What you need to do:
Below are records; count the lines in them that hold "script" and give only the count.

--- START ---

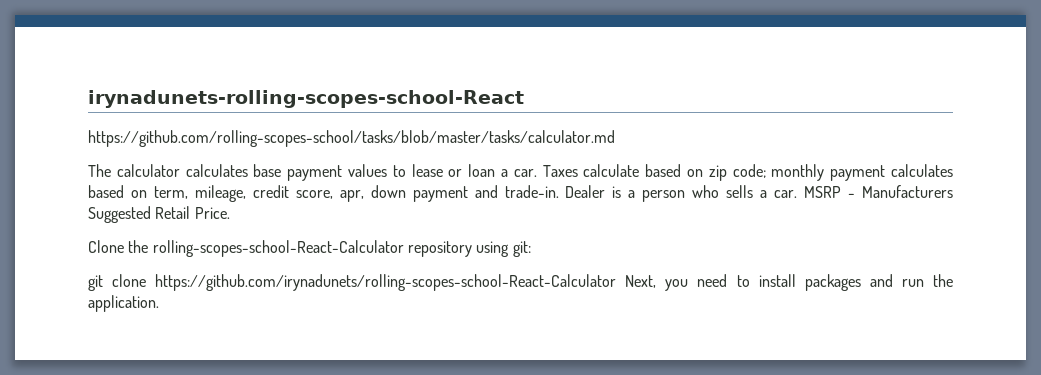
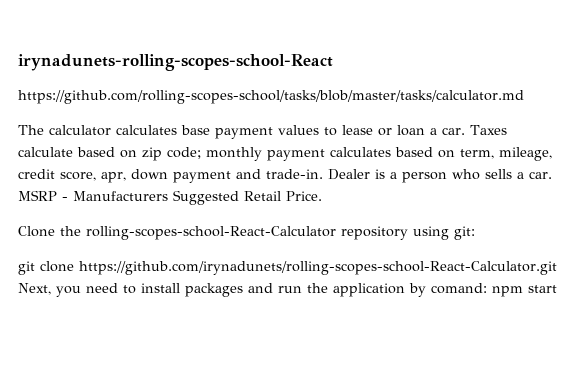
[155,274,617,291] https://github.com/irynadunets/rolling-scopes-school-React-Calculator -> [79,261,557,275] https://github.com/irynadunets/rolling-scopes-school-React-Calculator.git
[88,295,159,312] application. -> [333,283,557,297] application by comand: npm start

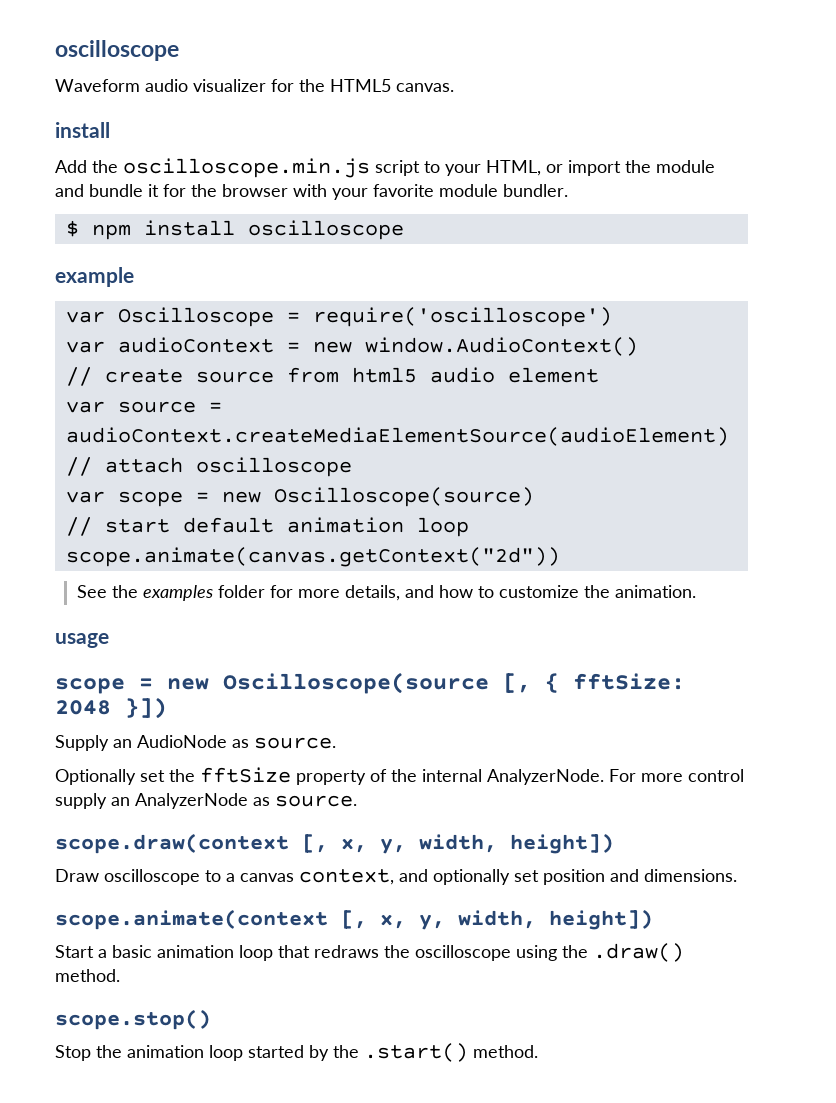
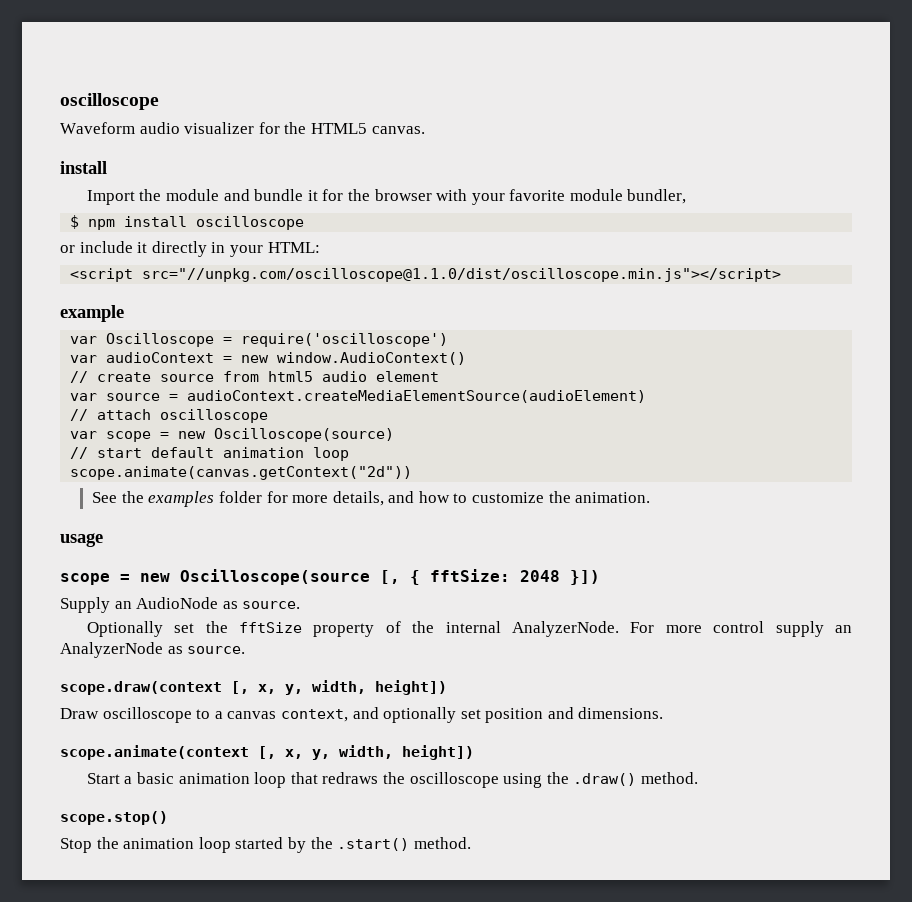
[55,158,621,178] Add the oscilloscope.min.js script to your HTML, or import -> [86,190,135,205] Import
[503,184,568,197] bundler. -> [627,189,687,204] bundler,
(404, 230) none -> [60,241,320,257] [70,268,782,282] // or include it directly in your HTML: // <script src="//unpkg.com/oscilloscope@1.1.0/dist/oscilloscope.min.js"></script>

--- END ---

Written answer:
2